Dans une maison de retraite en Belgique, il s’est avéré que ce sont justement les discussions motivées par CleverGuard qui ont été le grand bénéfice. Certains résidents avaient participé au test de l’application, mais étaient tout de même sceptiques au départ. "Aha, Big Brother is watching you", c’est ce qu’un accompagnateur a parfois entendu lorsqu’il s’est rendu le matin chez quelqu’un dont le diagramme de consommation d’électricité montrait un écart marqué. Mais avec le temps, les résidents et les soignants ont fait une constatation étonnante : "Les conversations ont gagné en profondeur parce qu’elles avaient un motif concret et donc plus de contenu qu’une conversation générale", explique Andrew Paice, le directeur du iHomeLab de la Haute école de Lucerne. Cela a facilité l’identification des besoins changeants, indépendamment de la consommation d’électricité.
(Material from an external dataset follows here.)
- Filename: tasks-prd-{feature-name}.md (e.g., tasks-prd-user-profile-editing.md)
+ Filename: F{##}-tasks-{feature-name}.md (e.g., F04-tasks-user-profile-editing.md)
En Suisse, "CleverGuard" a été testé dans un autre contexte, ce qui a également mis en évidence les limites de l’application. Le partenaire était Vicino Lucerne. L’association soutient les personnes âgées avec différentes offres afin qu’elles puissent vivre le plus longtemps possible chez elles de manière autonome et en toute sécurité. Fredy Blättler, coordinateur chez Vicino Lucerne, a constaté : "Nos participants étaient probablement trop actifs - les modèles de consommation d’électricité n’étaient pas significatifs, car les participants, en tant que retraités actifs, organisent chaque jour différemment". Il s’agit là aussi d’un acquis important du projet de recherche : "CleverGuard est le plus utile là où les personnes se trouvent au seuil de la vieillesse active vers la vieillesse fragile", constate Andrew Paice. Il s’agit de remarquer les changements de comportement à long terme et de déterminer plus précisément s’ils sont liés à une détérioration de l’état de santé. Il voit par exemple comme domaine d’application les homes qui permettent une vie partiellement autonome.

CleverGuard en direct

Au Visitorcenter d’iHomeLab, il sera possible dès cet été de se faire une idée sur place du fonctionnement de "CleverGuard". Les personnes potentiellement intéressées pourront alors observer en direct le comportement de huit des personnes qui se sont mises à disposition pour les tests en Belgique et en Suisse - de manière anonyme, bien entendu. Les droits d’exploitation pour une commercialisation de CleverGuard sont détenus par la société Clemap AG de Zurich. Pascal Kienast de Clemap voit "CleverGuard" dans un cadre plus large : "C’est un projet exemplaire qui montre comment les données d’électricité des compteurs intelligents peuvent être utilisées de manière judicieuse non seulement en ce qui concerne le domaine de l’énergie, mais aussi dans d’autres domaines d’application". Et Andrew Paice se tourne déjà vers l’avenir : "Chez nous, à l’iHomeLab, il y a des idées pour d’autres projets de recherche sur cette technologie. Nous pensons que ses possibilités d’améliorer la prise en charge des personnes âgées ne sont pas encore épuisées".